If at any point I have a magic number like that and I have no good explanation why this is the value chosen here It is always a red flag. Imagine someone else coming here a year from now trying to solve an issue with log streaming and askiong a question - why do we have 0.5 here ?.

The answer should be at least documented somewhere with reasoning - because code does not explain it.

Of coudse iddeally this should be an async wait for the condition to get it out. But I understand it is not possible. So having some "default" value here might make sense. The tradeoff is - as I understand is that we will get logs statistically with 0.25 sec delay but then the cpu usage will be much lower.

But there are at least few questions. How much is ok? What's the acceptable delay? Should it be different by default for different handlers? Is it needed for those other handlers as well? Or maybe we should add a possibility of specifying it differently for each handler?

Maybe answer to all those question is (after applying a common-sense judgment):

The 0.5 s delay here is ok because it causes average 250ms delay on streaming the logs. but it lowers the CPU usage.

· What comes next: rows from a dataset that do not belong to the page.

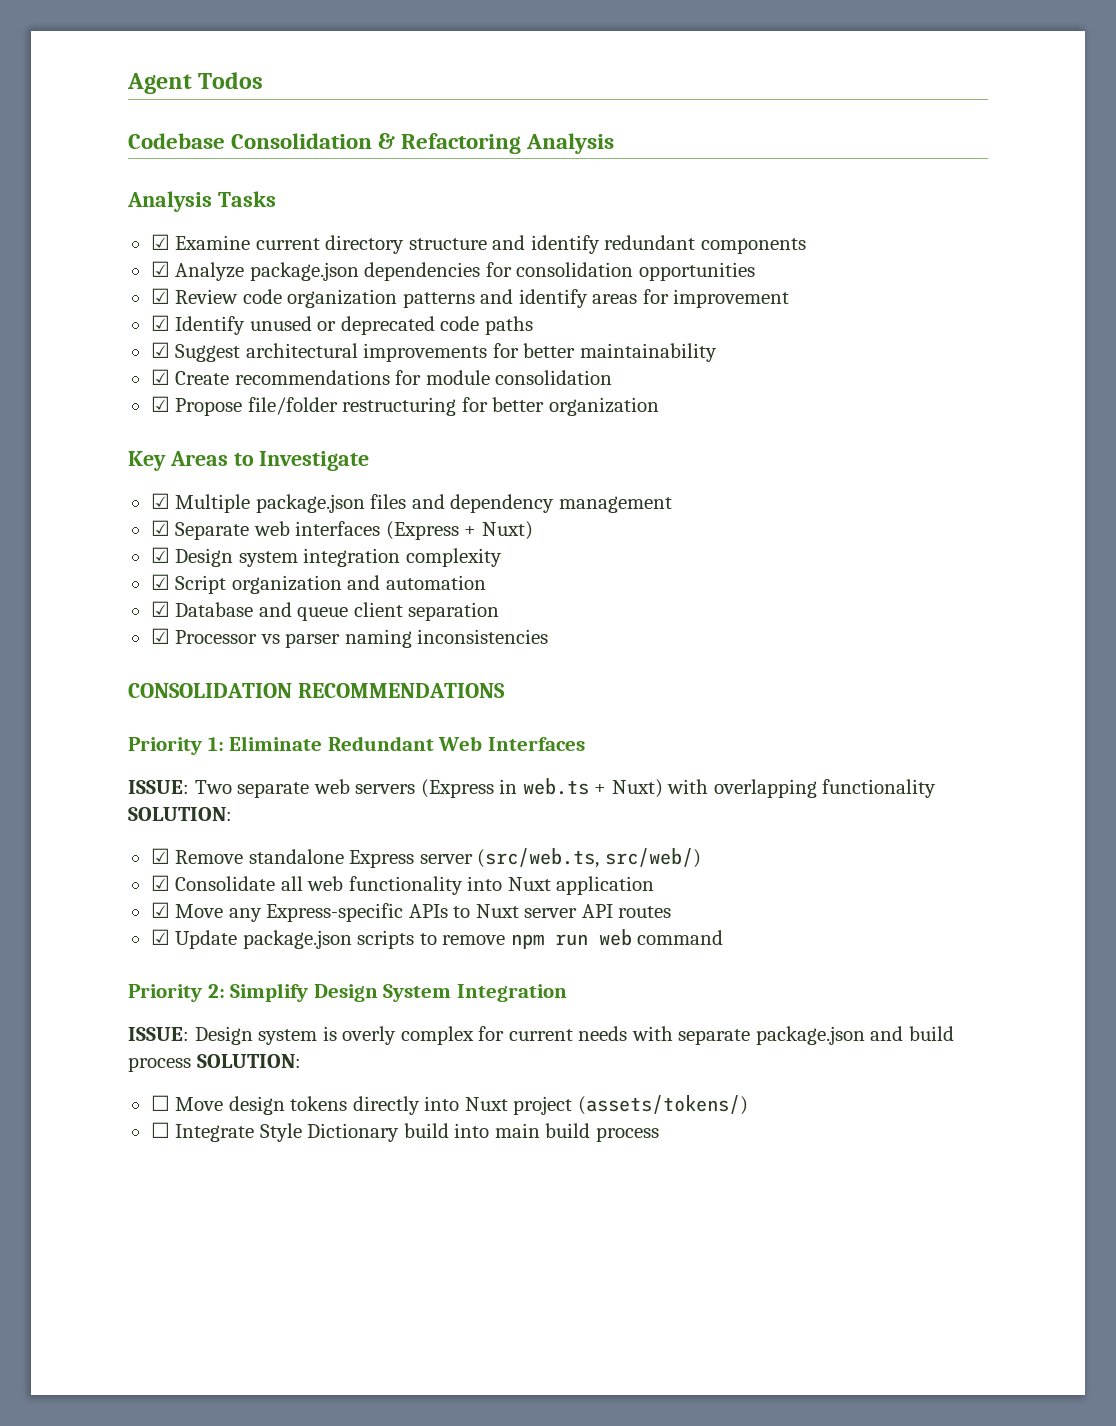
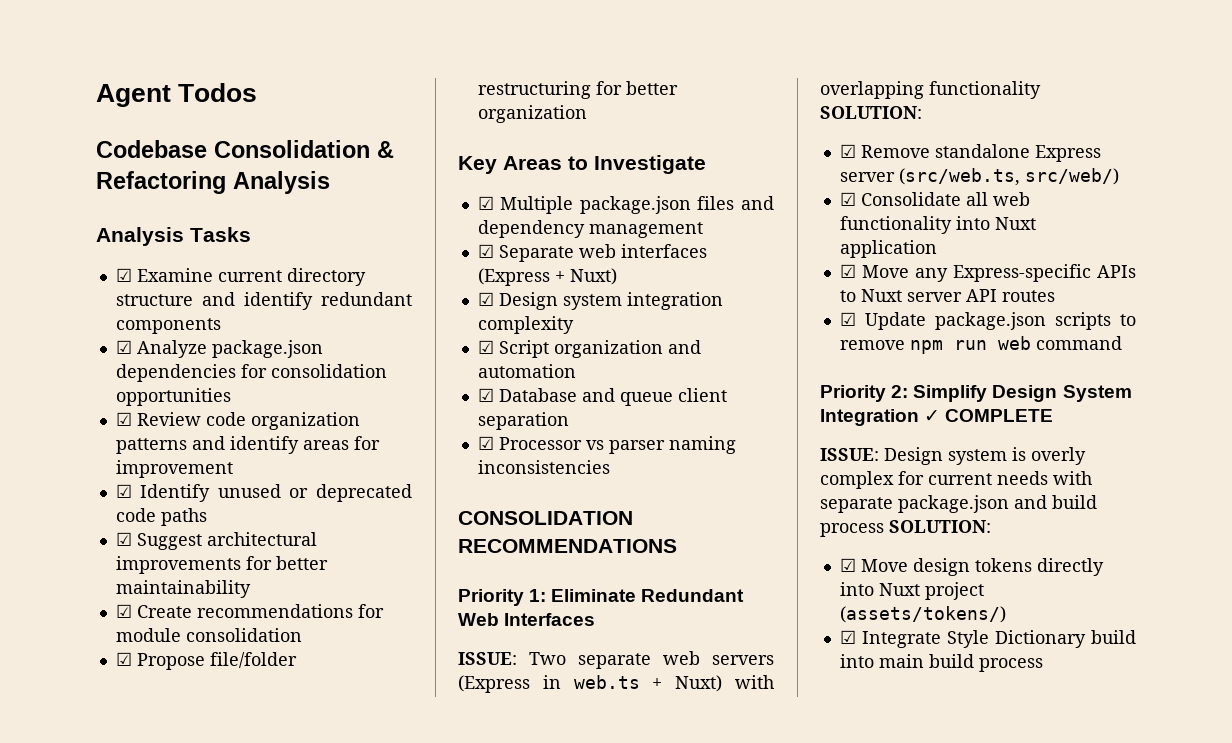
- Priority 2: Simplify Design System Integration
+ Priority 2: Simplify Design System Integration ✓ COMPLETE
- ☐ Move design tokens directly into Nuxt project (assets/tokens/)
+ ☑ Move design tokens directly into Nuxt project (assets/tokens/)
- ☐ Integrate Style Dictionary build into main build process
+ ☑ Integrate Style Dictionary build into main build process

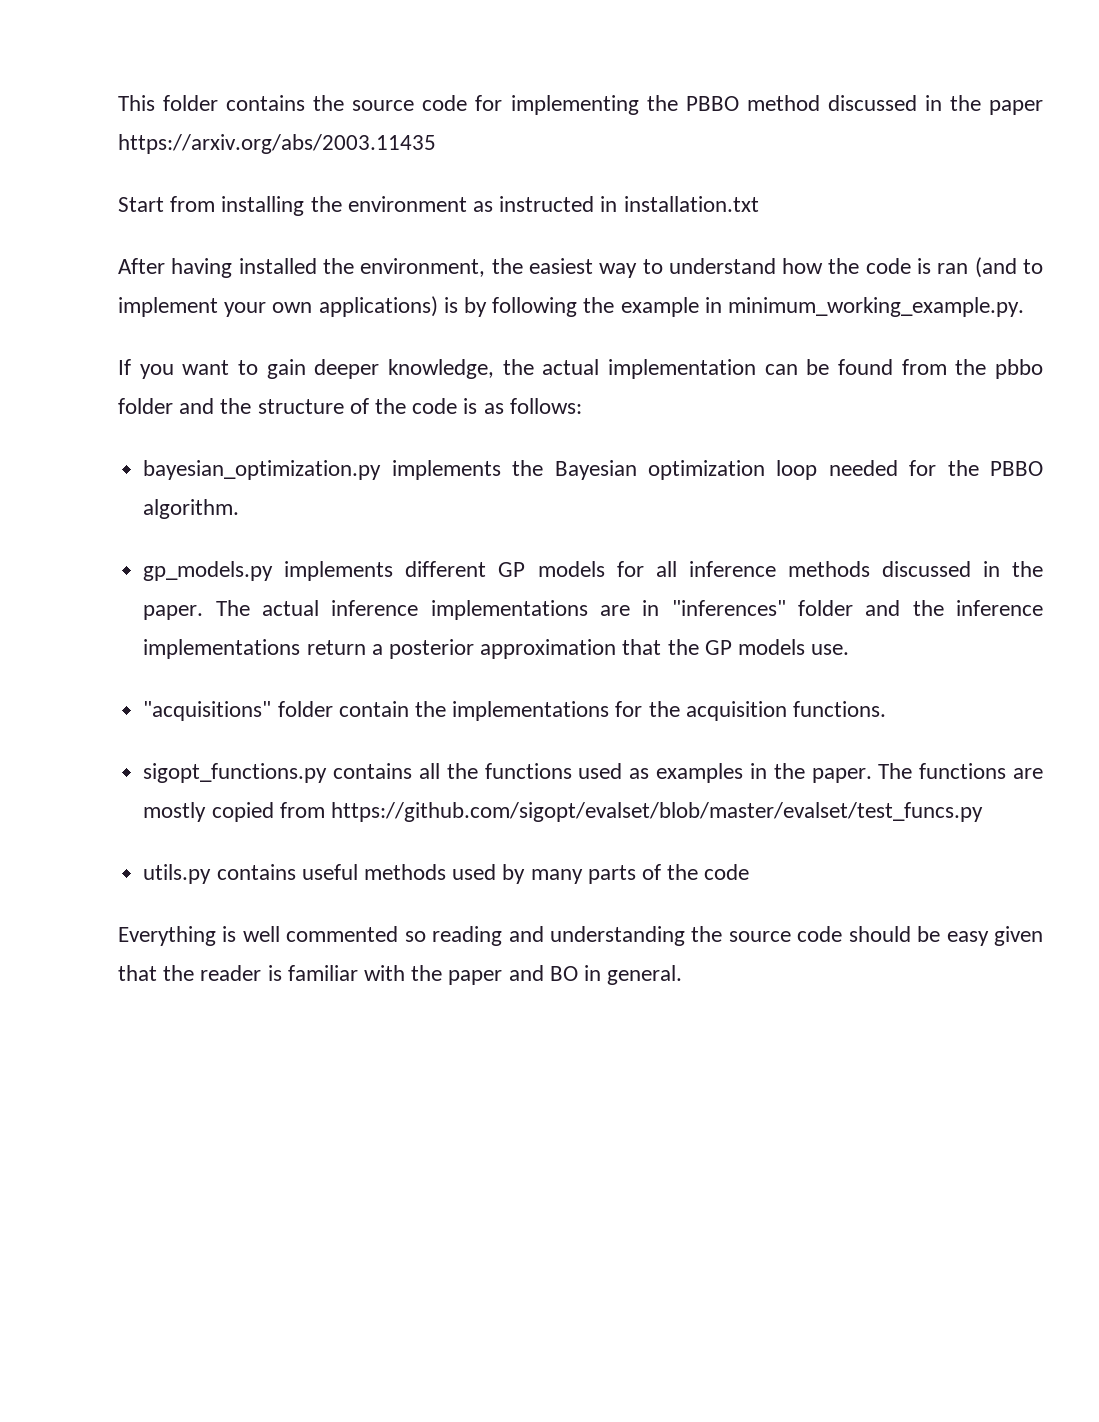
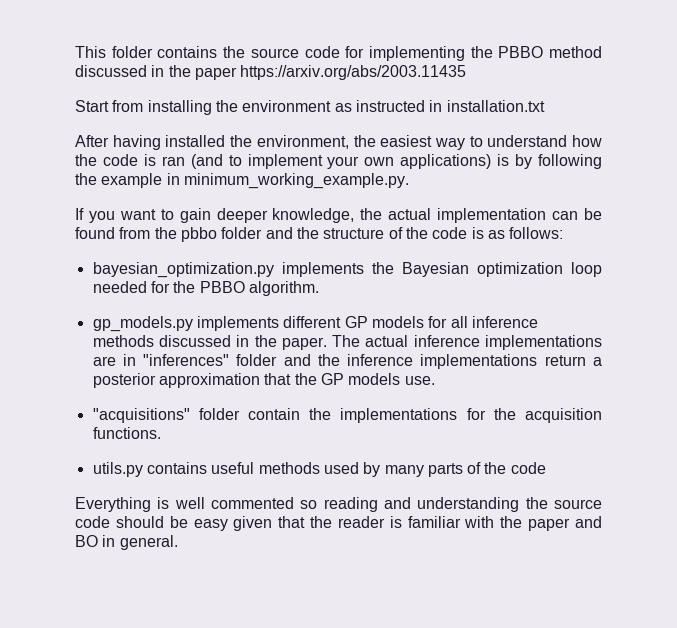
- sigopt_functions.py contains all the functions used as examples in the paper. The functions are mostly copied from https://github.com/sigopt/evalset/blob/master/evalset/test_funcs.py

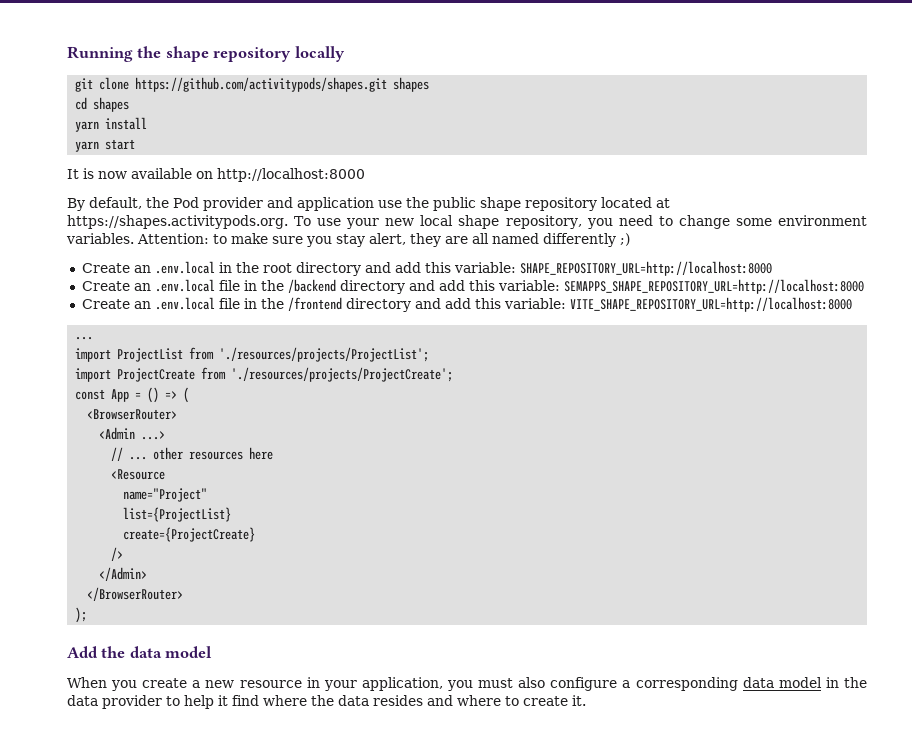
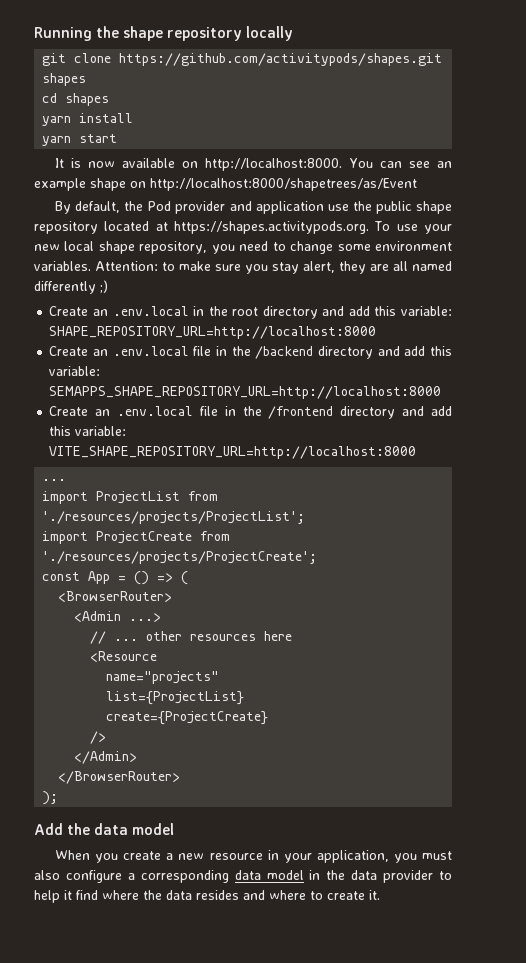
- It is now available on http://localhost:8000
+ It is now available on http://localhost:8000. You can see an example shape on http://localhost:8000/shapetrees/as/Event
- name="Project"
+ name="projects"

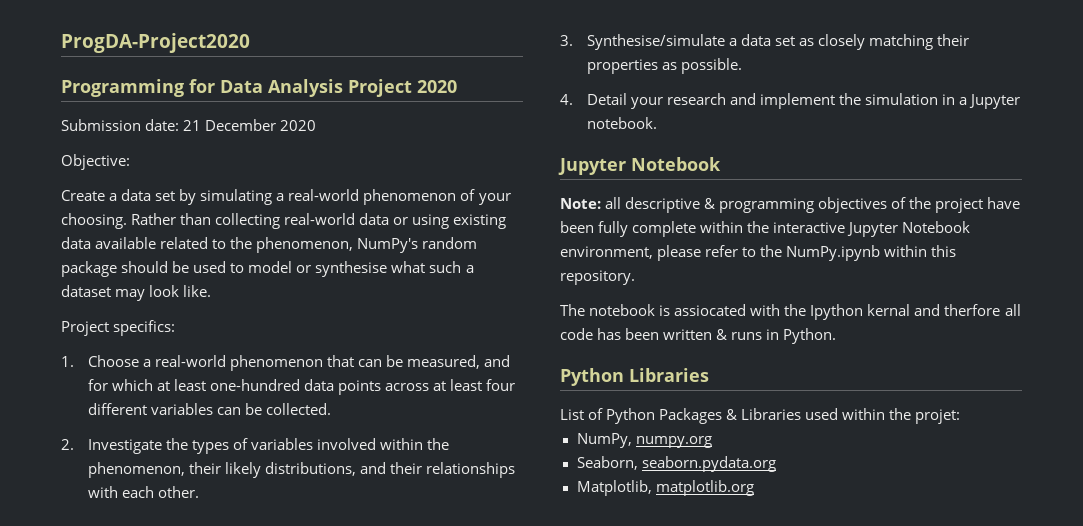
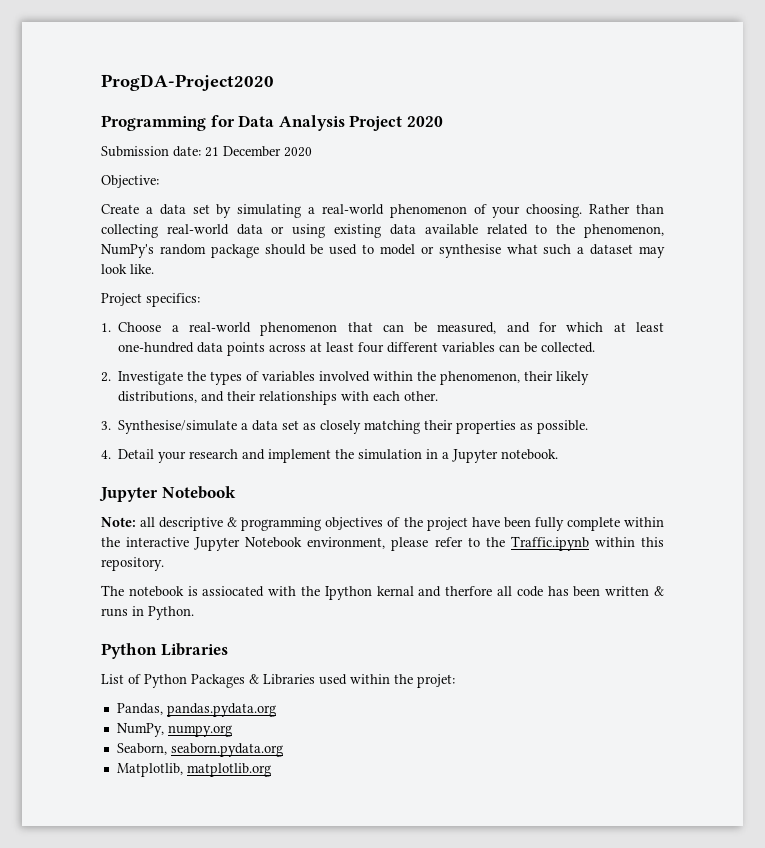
- Note: all descriptive & programming objectives of the project have been fully complete within the interactive Jupyter Notebook environment, please refer to the NumPy.ipynb within this repository.
+ Note: all descriptive & programming objectives of the project have been fully complete within the interactive Jupyter Notebook environment, please refer to the Traffic.ipynb within this repository.
+ Pandas, pandas.pydata.org

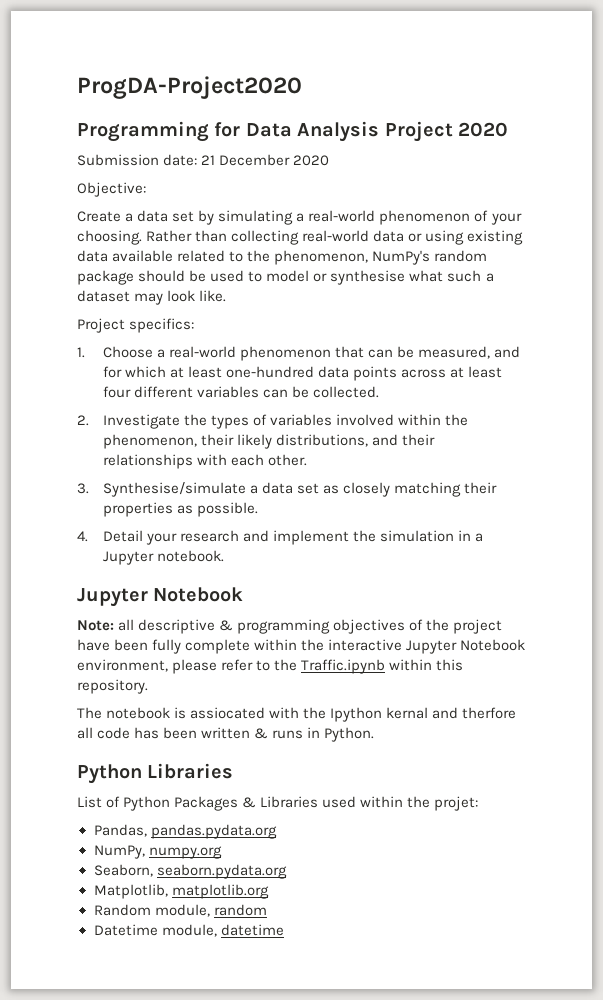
+ Random module, random
+ Datetime module, datetime

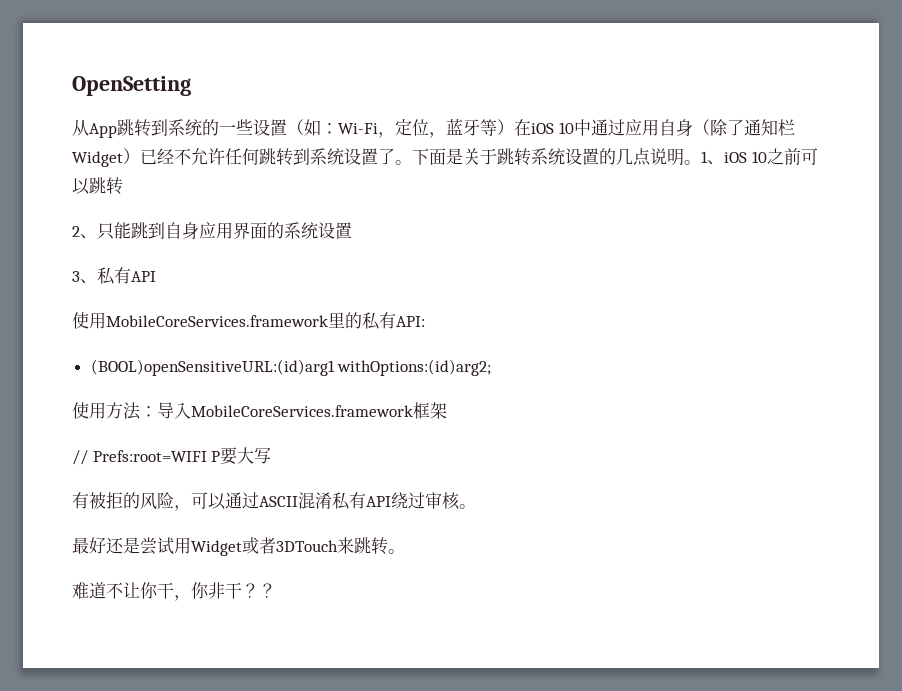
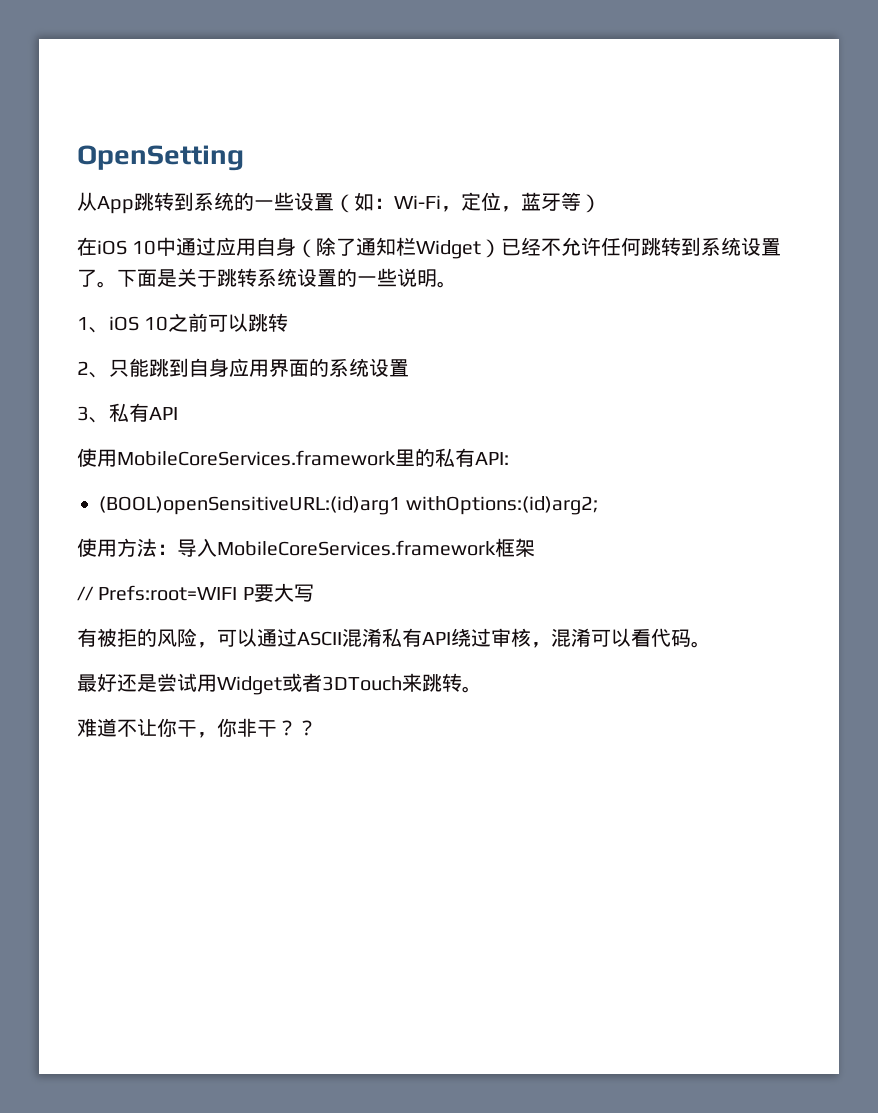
- 从App跳转到系统的一些设置（如：Wi-Fi，定位，蓝牙等）在iOS 10中通过应用自身（除了通知栏Widget）已经不允许任何跳转到系统设置了。
+ 从App跳转到系统的一些设置（如：Wi-Fi，定位，蓝牙等）
+ 在iOS 10中通过应用自身（除了通知栏Widget）已经不允许任何跳转到系统设置了。
- 下面是关于跳转系统设置的几点说明。1、iOS 10之前可以跳转
+ 下面是关于跳转系统设置的一些说明。
+ 1、iOS 10之前可以跳转
- 有被拒的风险，可以通过ASCII混淆私有API绕过审核。
+ 有被拒的风险，可以通过ASCII混淆私有API绕过审核，混淆可以看代码。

While we could make it handler-dependent, we decided to hard-code it as 0.5s for all handlers for simplicity

But then your judgment now might be different in the future - so for the future-self and future-others having this commented in the code would be the right thing to do I think, this way the person in the future (either yourself or someone else) will not loose mental capacity on finding out why 0.5 was chosen.

Just this :).

yes, i should add a comment for sure that's a good point.
separately, do you think we should treat other handlers differently? generally they are gonna be network handlers i think. if they are just FTH it's about unnecessary CPU only. but for remote (probably most common) its also about external services request throttling. i the logs reader has a timeout of 5 minutes so if user leaves logs tab open when say the task is not emitting logs for that time, it will keep hitting ES as fast as it can. suppose there are many users doing at same time? admittedly probably not likely to cause serious problem IRL. but i think i do remember a report on slack about cluster load and i imagine this could be part of it.
it does not require long sleeping tasks either -- every time it's waiting for new logs, it's looping. so it seems like a reasonable thing to do but sincerely interested in what you think (apart from the mechanics of making this mergeable)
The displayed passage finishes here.